その理由として、介護技術セミナーで出会う人たちとのつながりによって、自分だけが大変なのだという孤独感を癒すことができるというのがあります。
食事をしたことを忘れてしまったり、昼と夜が逆転したり、徘徊したりなどといったことが認知症の人には介護技術を持った人のサポートが必要です。
しかし、認知症はその人の環境や個性などにも大きく影響されるので、マニュアルどおりの介護技術だけでは不十分になってきます。
認知症は、単なる物忘れと違い、体験そのものを忘れてしまうことが多く、また、進行すると記憶力だけでなく、判断力や理解力の低下し、日常生活に支障をきたします。
介護技術は介護をするためのちょっとしたコツですので、これだけで認知症の方の介護が楽になるわけではありません。
認知症の方の介護は、認知症の方自身も自分と闘っておられますが、介護する人も自分自身との闘いになります。
認知症であっても、気持ちがあるのだということを忘れてはいけないのです。
そして、現代の医学では完治することが難しいといわれている認知症ですので、介護する家族は、介護技術を学ぶと同時に、自分たち自身の心のケアを考える必要もでてきます。

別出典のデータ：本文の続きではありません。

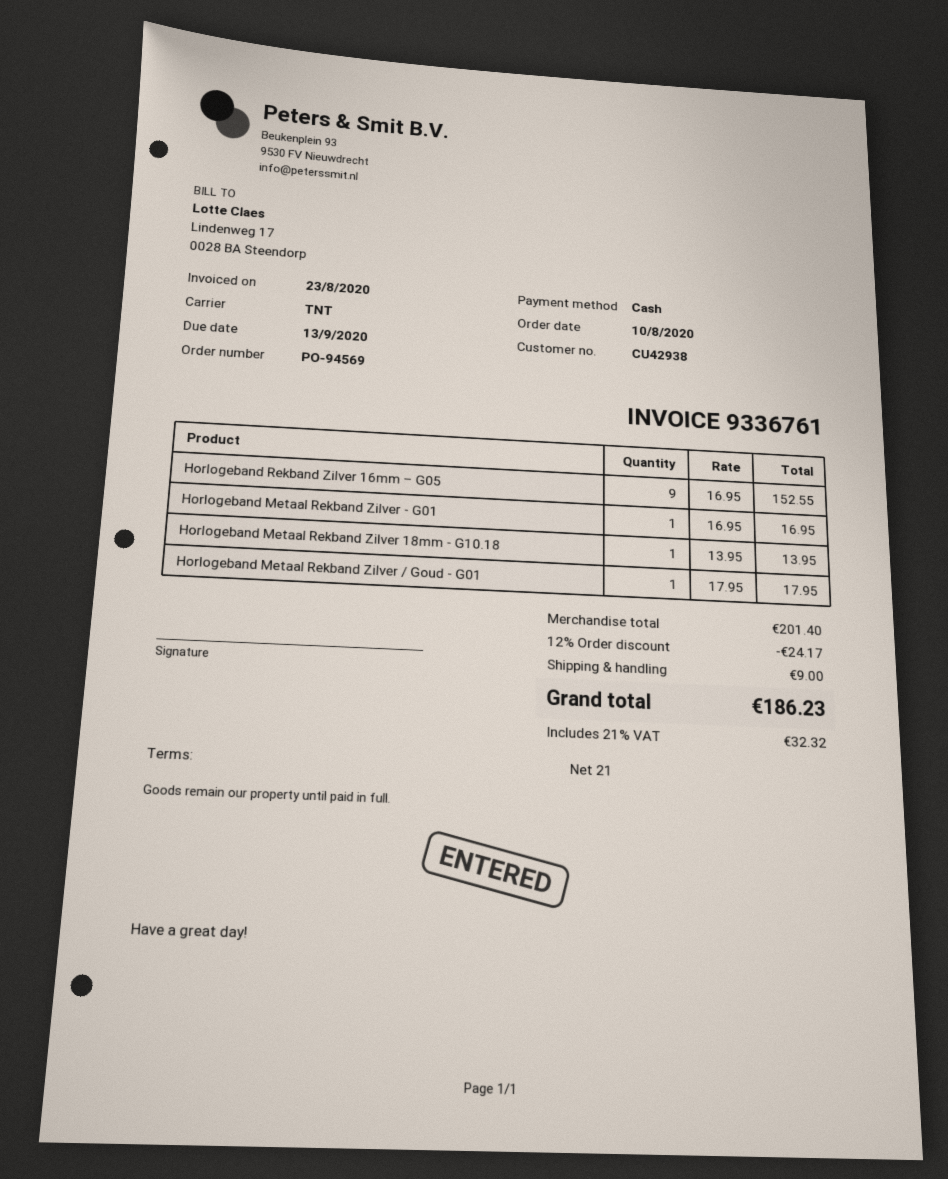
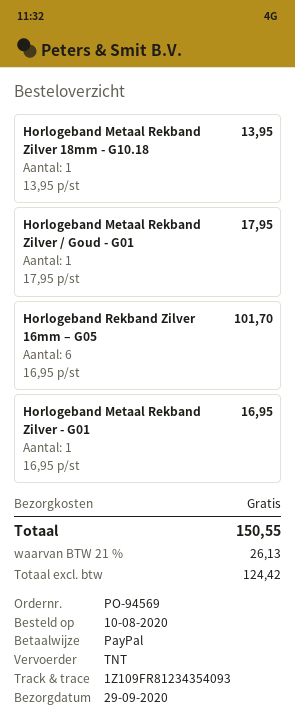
payment method: cash -> PayPal
Horlogeband Rekband Zilver 16mm – G05: 9 x 16.95 = 152.55 -> 6 x 16.95 = 101.70
discount: 12% = 24.17 -> none
shipping: 9.00 -> 0.00
tax: 21% = 32.32 -> 21% = 26.13
total: 186.23 -> 150.55

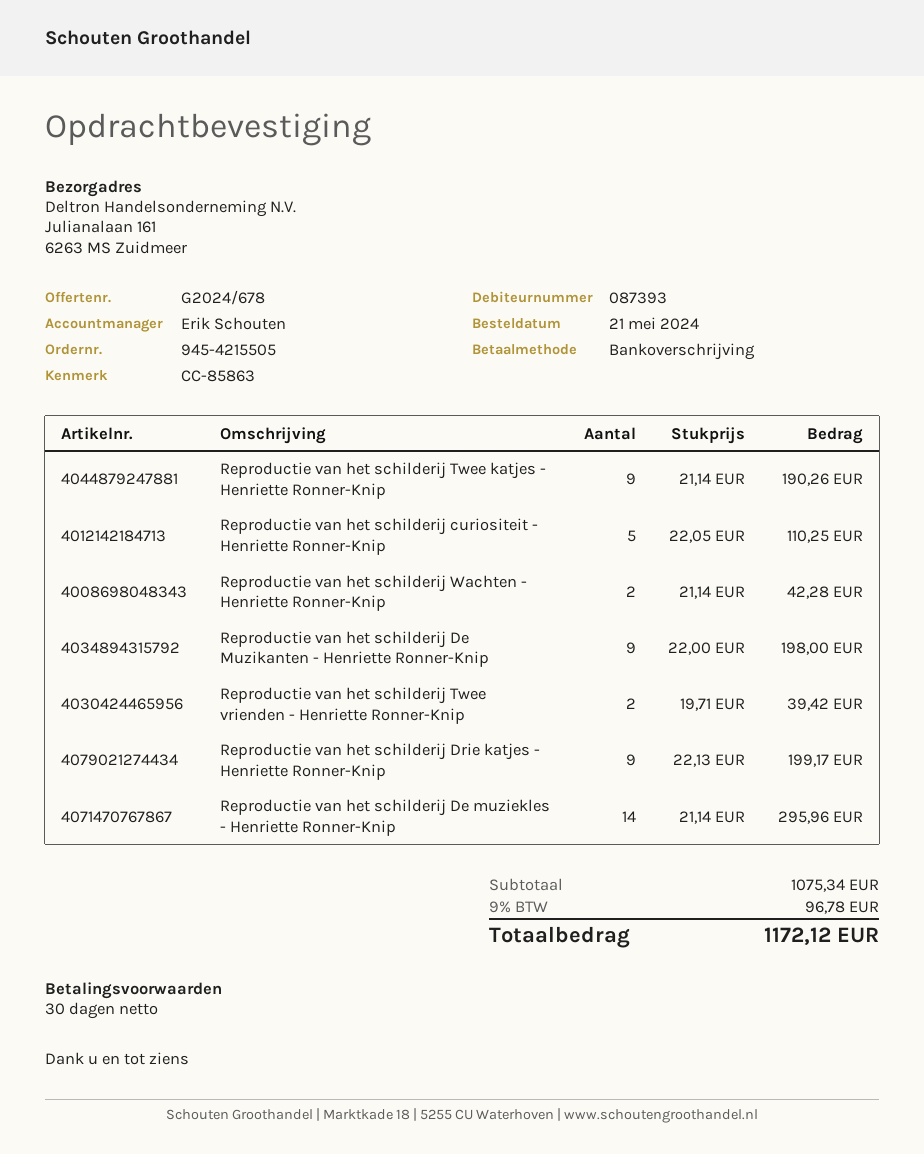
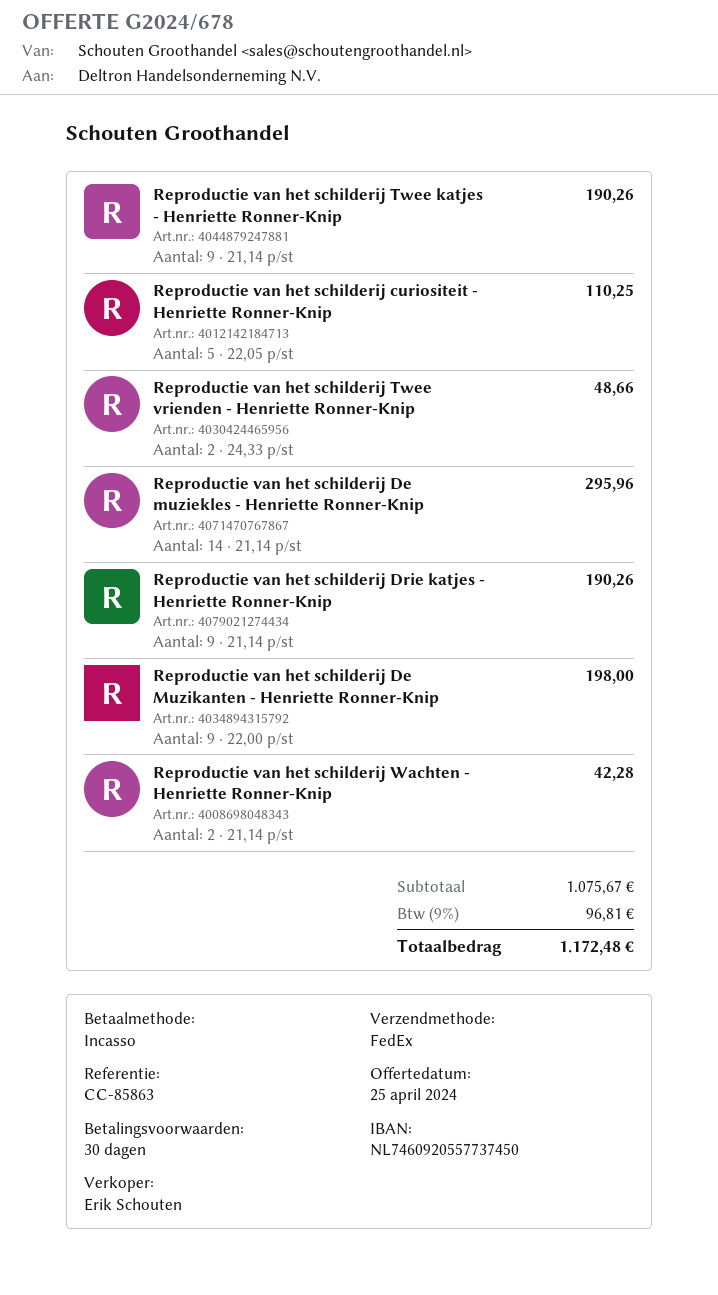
payment method: bank transfer -> direct debit
Reproductie van het schilderij Twee vrienden - Henriette Ronner-Knip: 2 x 19.71 = 39.42 -> 2 x 24.33 = 48.66
Reproductie van het schilderij Drie katjes - Henriette Ronner-Knip: 9 x 22.13 = 199.17 -> 9 x 21.14 = 190.26
subtotal: 1075.34 -> 1075.67
tax: 9% = 96.78 -> 9% = 96.81
total: 1172.12 -> 1172.48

個人的には、認知症の方がいらっしゃる場合には、セミナーに参加して介護技術を学ぶのがよいのではないかと思います。
そんな時に介護技術セミナーでの専門家、あるいは同じような環境の人たちとの出会いは、メンタルな部分で大きな支えとなってくれるはずです。
セミナーなどで介護技術を学び、無理のない介護生活を送りましょう。